Kate received a Ph.D. and an M.S. from the University of Virginia, Department of Environmental Sciences, and a B.S. from Kenyon College with a major in English and Spanish and minors in biology and environmental science. During her master's program, Kate examined the effects of climate change on leaf chemistry in tropical forests generating from deforestation and agricultural overuse in the lowlands of Costa Rica, and for her Ph.D., she studied the effects of farm management and structure on nutrient dynamics in coffee agro-forests. Her work at the Earth Institute, under the direction of Pedro Sanchez and Cheryl Palm at the Tropical Agriculture and Rural Environment Program, focuses on measuring and scaling indicators of sustainable agriculture and food security in the sub-Saharan Millennium Villages.
Shelley received her J.D. from New York University School of Law in 2009 and an MPA in environmental science and policy from Columbia's School of International and Public Affairs in 2006. At Columbia, Shelley works as deputy director and Earth Institute Climate Law Fellow at the Center for Climate Change Law, under the direction of Michael Gerrard. Her research focuses on the intersections of climate and energy law, including regulatory strategies for promoting energy efficiency, ways to enhance federal and state transmission policy, and legal issues related to state and regional efforts to regulate greenhouse gases.

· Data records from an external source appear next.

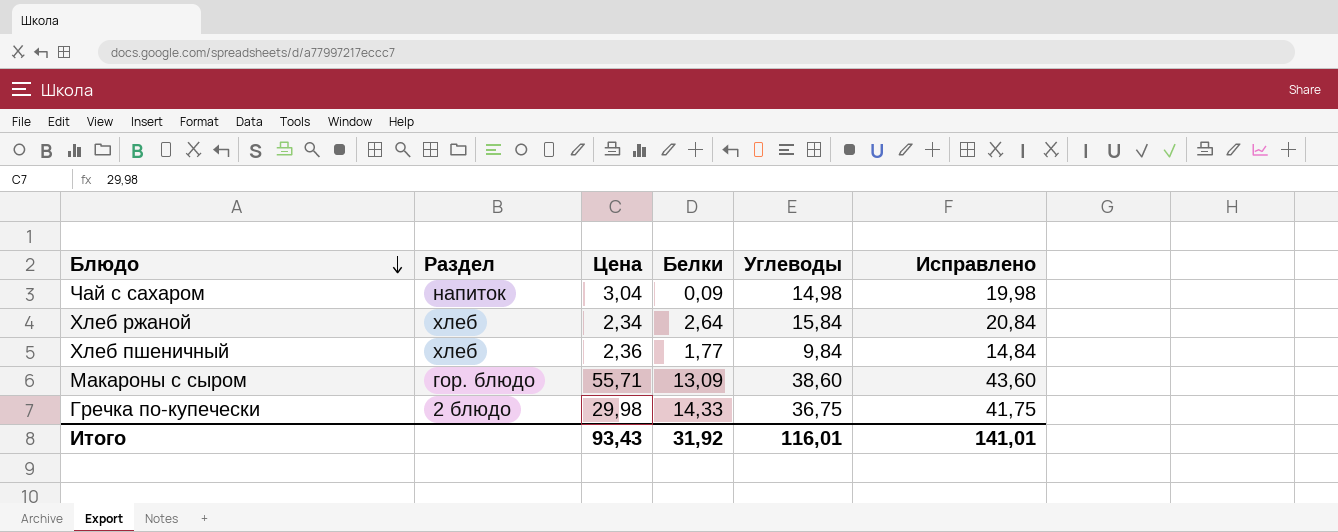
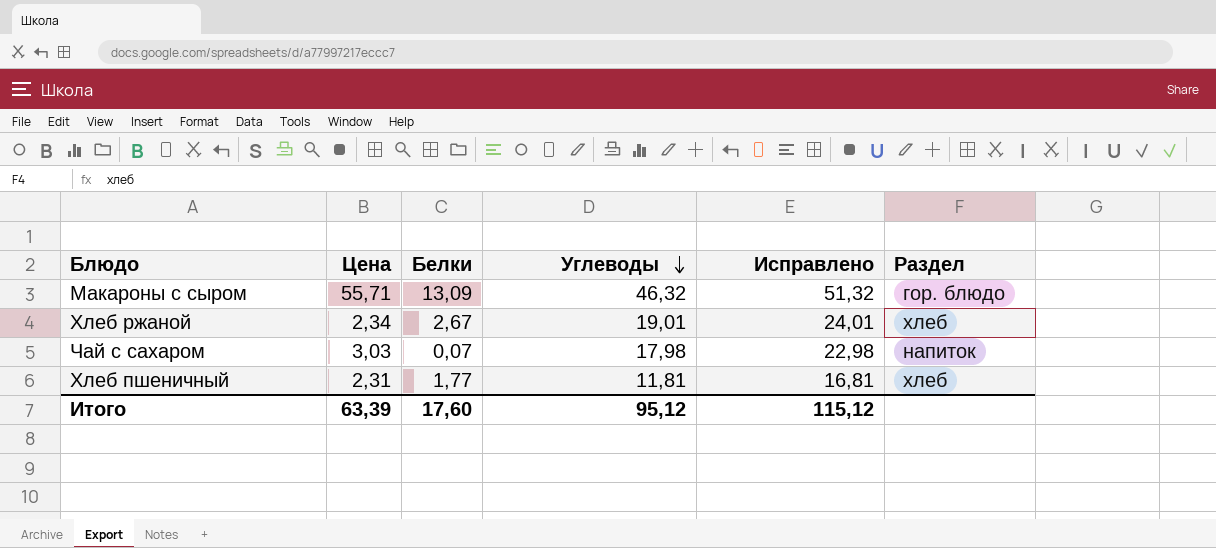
row order: Блюдо descending -> Углеводы descending
column Раздел | position: 2 -> 6
row Гречка по-купечески: 2 блюдо | 29,98 | 14,33 | 36,75 | 41,75 -> none
Макароны с сыром | Углеводы: 38,60 -> 46,32
Макароны с сыром | Исправлено: 43,60 -> 51,32
Хлеб ржаной | Белки: 2,64 -> 2,67
Хлеб ржаной | Углеводы: 15,84 -> 19,01
Хлеб ржаной | Исправлено: 20,84 -> 24,01
Чай с сахаром | Цена: 3,04 -> 3,03
Чай с сахаром | Белки: 0,09 -> 0,07
Чай с сахаром | Углеводы: 14,98 -> 17,98
Чай с сахаром | Исправлено: 19,98 -> 22,98
Хлеб пшеничный | Цена: 2,36 -> 2,31
Хлеб пшеничный | Углеводы: 9,84 -> 11,81
Хлеб пшеничный | Исправлено: 14,84 -> 16,81
Итого | Цена: 93,43 -> 63,39
Итого | Белки: 31,92 -> 17,60
Итого | Углеводы: 116,01 -> 95,12
Итого | Исправлено: 141,01 -> 115,12

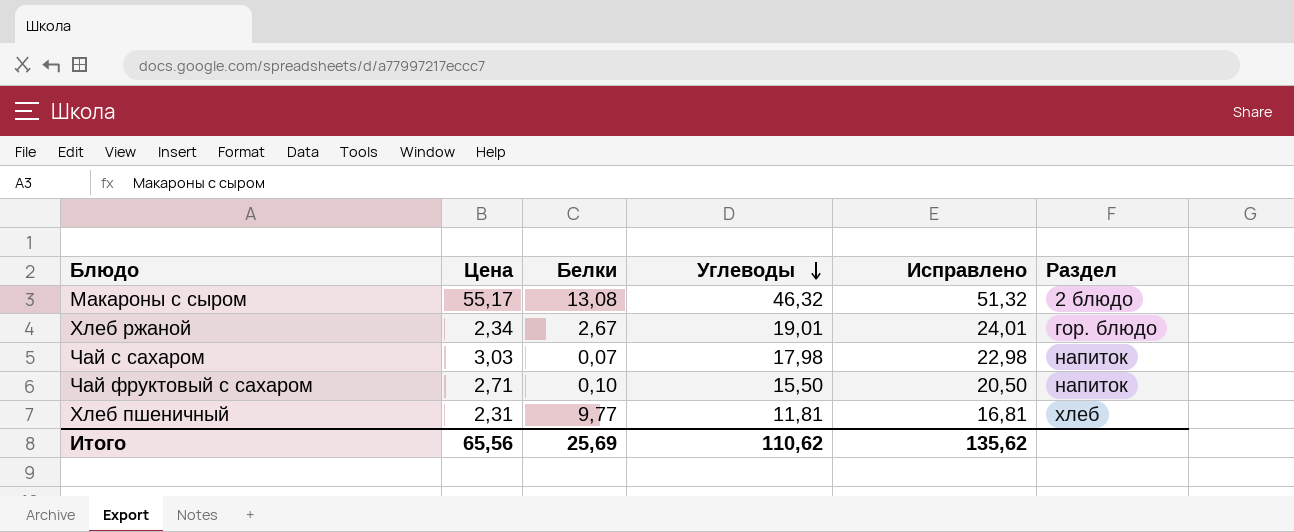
Макароны с сыром | Цена: 55,71 -> 55,17
Макароны с сыром | Белки: 13,09 -> 13,08
Макароны с сыром | Раздел: гор. блюдо -> 2 блюдо
Хлеб ржаной | Раздел: хлеб -> гор. блюдо
row Чай фруктовый с сахаром: none -> 2,71 | 0,10 | 15,50 | 20,50 | напиток
Хлеб пшеничный | Белки: 1,77 -> 9,77
Итого | Цена: 63,39 -> 65,56
Итого | Белки: 17,60 -> 25,69
Итого | Углеводы: 95,12 -> 110,62
Итого | Исправлено: 115,12 -> 135,62

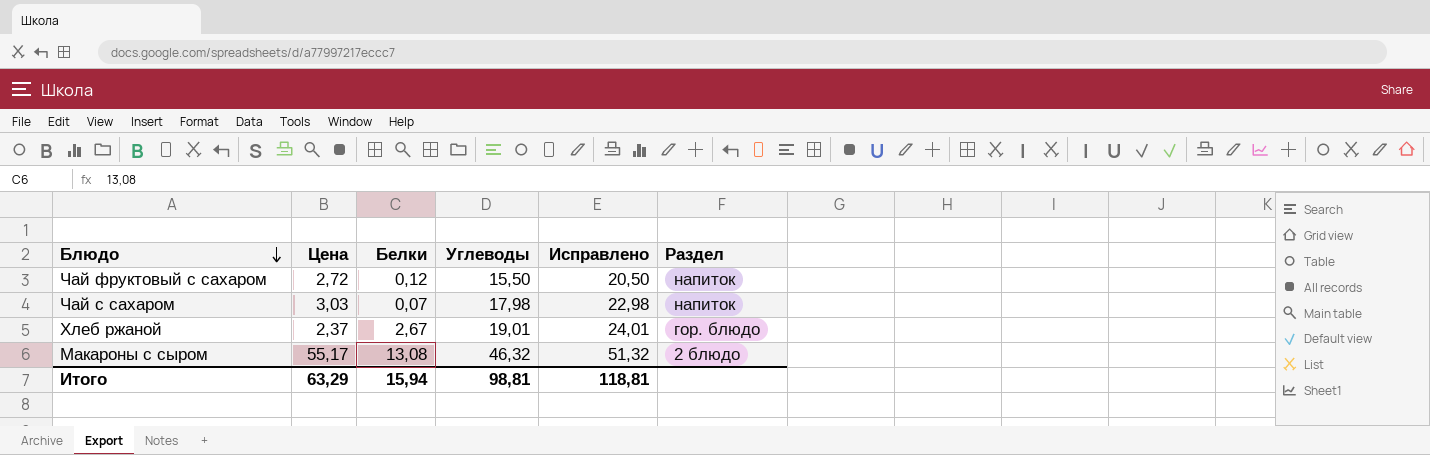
row order: Углеводы descending -> Блюдо descending
row Хлеб пшеничный: 2,31 | 9,77 | 11,81 | 16,81 | хлеб -> none
Чай фруктовый с сахаром | Цена: 2,71 -> 2,72
Чай фруктовый с сахаром | Белки: 0,10 -> 0,12
Хлеб ржаной | Цена: 2,34 -> 2,37
Итого | Цена: 65,56 -> 63,29
Итого | Белки: 25,69 -> 15,94
Итого | Углеводы: 110,62 -> 98,81
Итого | Исправлено: 135,62 -> 118,81

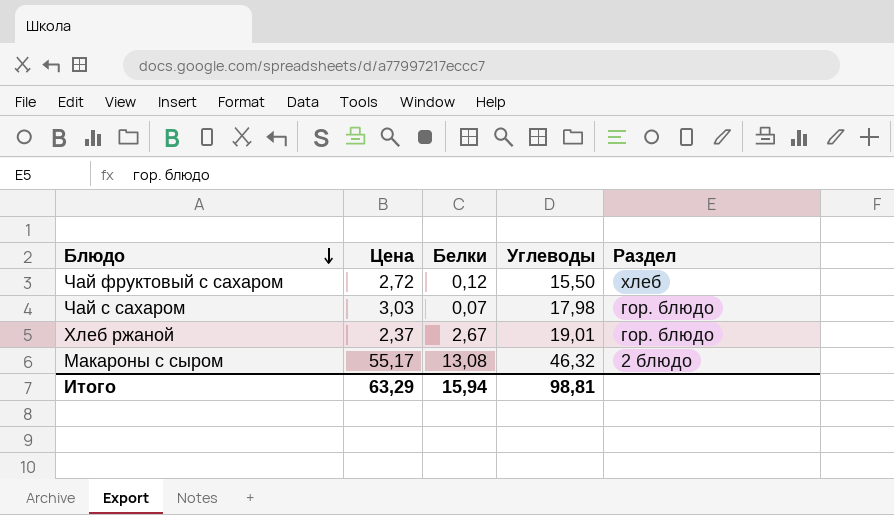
column Исправлено | formula: [Углеводы] + 5 -> none
Чай фруктовый с сахаром | Раздел: напиток -> хлеб
Чай с сахаром | Раздел: напиток -> гор. блюдо

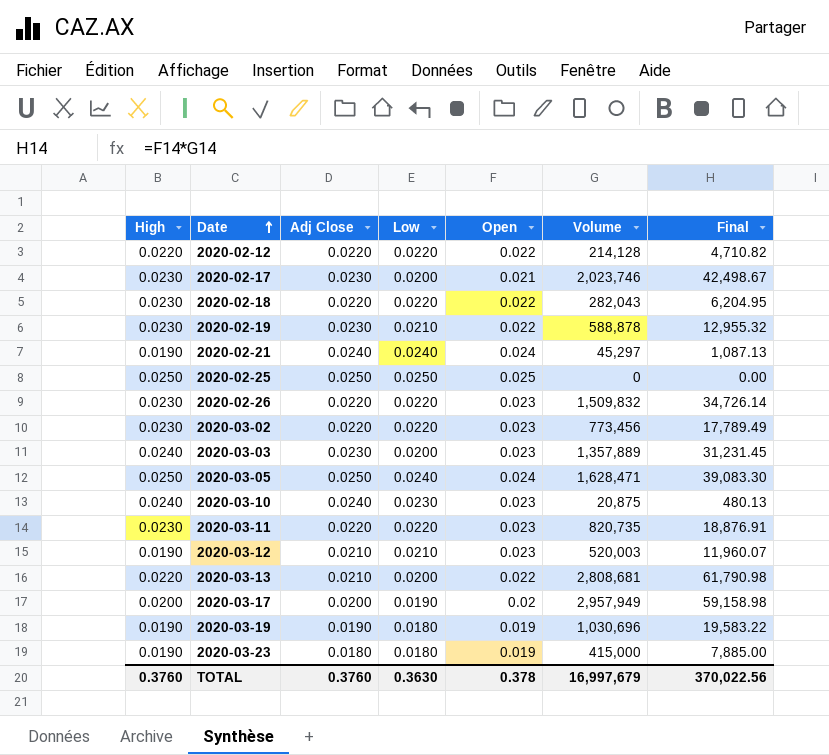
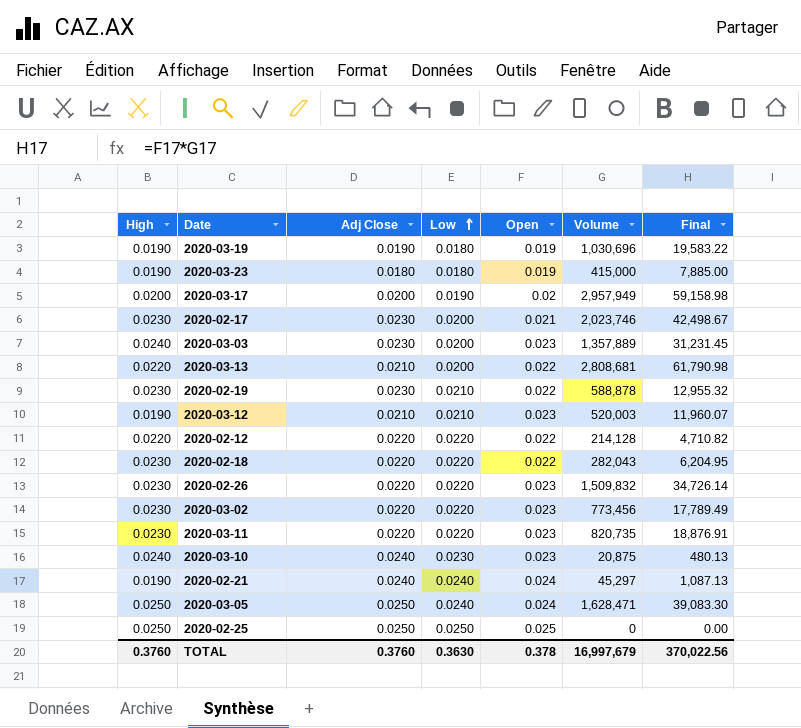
row order: Date ascending -> Low ascending

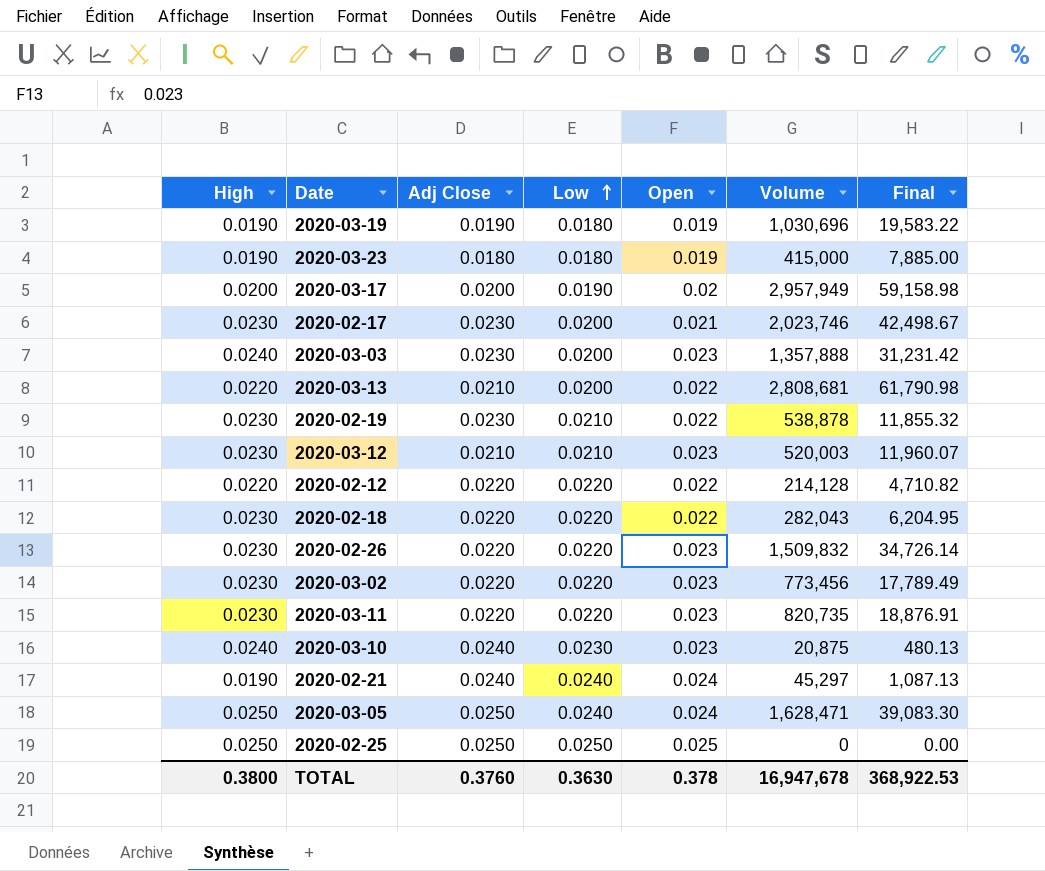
2020-03-03 | Volume: 1,357,889 -> 1,357,888
2020-03-03 | Final: 31,231.45 -> 31,231.42
2020-02-19 | Volume: 588,878 -> 538,878
2020-02-19 | Final: 12,955.32 -> 11,855.32
2020-03-12 | High: 0.0190 -> 0.0230
TOTAL | High: 0.3760 -> 0.3800
TOTAL | Volume: 16,997,679 -> 16,947,678
TOTAL | Final: 370,022.56 -> 368,922.53

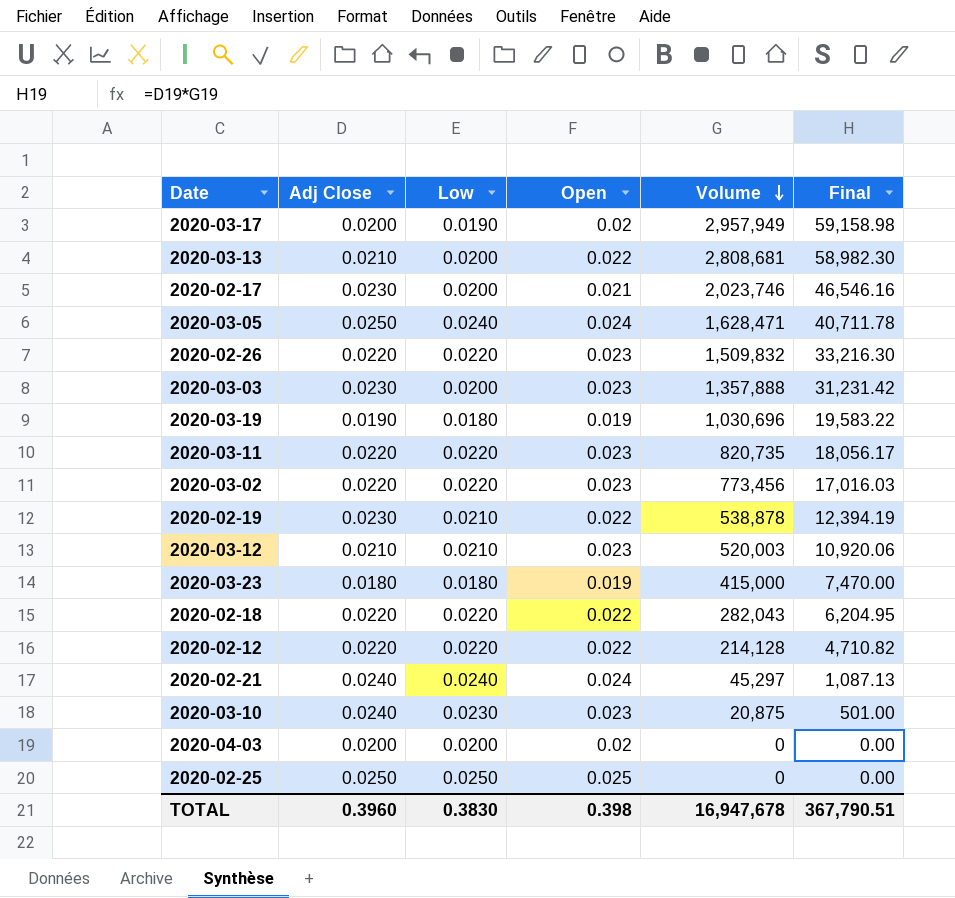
row order: Low ascending -> Volume descending
column High | position: 1 -> none
column Final | formula: [Open] * [Volume] -> [Adj Close] * [Volume]
row 2020-04-03: none -> 0.0200 | 0.0200 | 0.02 | 0 | 0.00
TOTAL | Adj Close: 0.3760 -> 0.3960
TOTAL | Low: 0.3630 -> 0.3830
TOTAL | Open: 0.378 -> 0.398
TOTAL | Final: 368,922.53 -> 367,790.51

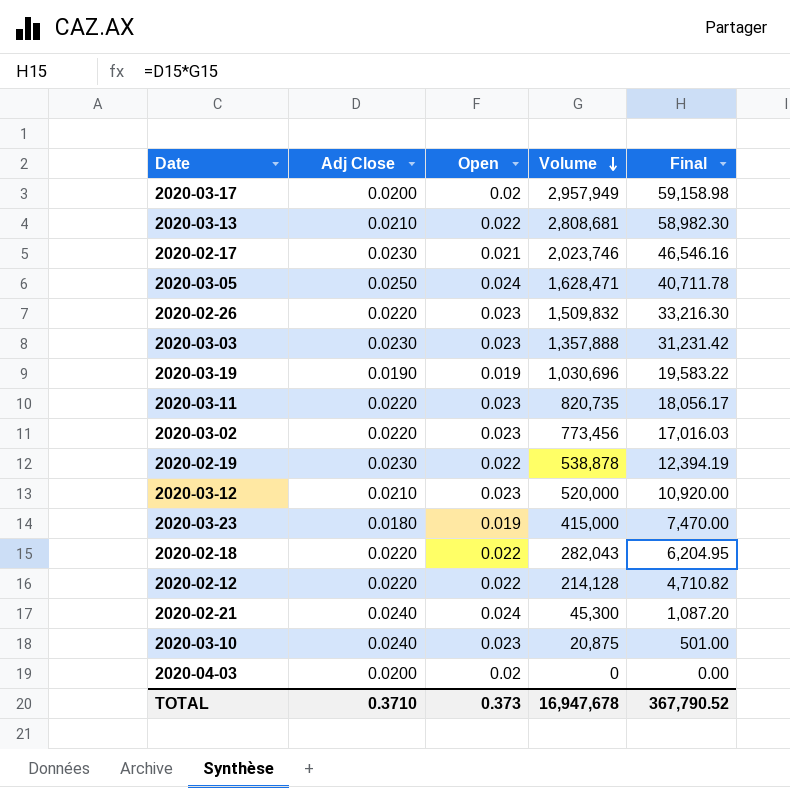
column Low | position: 3 -> none
row 2020-02-25: 0.0250 | 0.0250 | 0.025 | 0 | 0.00 -> none
2020-03-12 | Volume: 520,003 -> 520,000
2020-03-12 | Final: 10,920.06 -> 10,920.00
2020-02-21 | Volume: 45,297 -> 45,300
2020-02-21 | Final: 1,087.13 -> 1,087.20
TOTAL | Adj Close: 0.3960 -> 0.3710
TOTAL | Open: 0.398 -> 0.373
TOTAL | Final: 367,790.51 -> 367,790.52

Gary received his Ph.D. in earth observation and spatial analysis from the University of Southampton in the United Kingdom, where also received his M.Sc. in remote sensing and spatial analysis. He received his B.Sc. in geography from Lancaster University also in the United Kingdom. Gary is interested in the links between the environment and social and economic development from a remote sensing perspective. During his fellowship at the Earth Institute, Gary will work with Cheryl Palm and the Tropical Agriculture Program on land cover and land use change, as well as on soil mapping in Africa. His research will focus on the use of remotely sensed satellite imagery of land cover and land usage to estimate natural, physical and human capital assets. Prior to his position at Columbia, Gary was a research assistant at the University of Southampton on a European Space Agency funded project to explore the best ways to collect leaf chlorophyll information from a new generation of satellites which will be launched in the near future.
Leigh received her Ph.D. in horticulture from Michigan State University. Her dissertation focused on the use of green roof technology in vegetable production. Leigh will continue her work on these technologies and modes of carbon sequestration with Richard Plunz and Trish Culligan at the Urban Design Lab. Leigh received her B.A. in biology from Middlebury College with a minor in anthropology, after which she interned with the Student Conservation Association, Desert Restoration Corps in southern California.
Derek received his Ph.D. in public affairs from the Woodrow Wilson School at Princeton University and an MPA/International Development degree from Harvard’s Kennedy School. His doctoral work developed a systems thinking framework for enabling policymakers to identify the most appropriate anti-malaria programs to implement in their communities.
Meng Xu holds a postdoctoral associate position at the Laboratory of Population of the Rockefeller University and works with Joel Cohen at the same institution. His area of research covers stochastic processes and mathematical biology. Meng graduated with a Ph.D. in mathematics from the University of Wyoming and a B.S. in mathematics science from Shandong Normal University.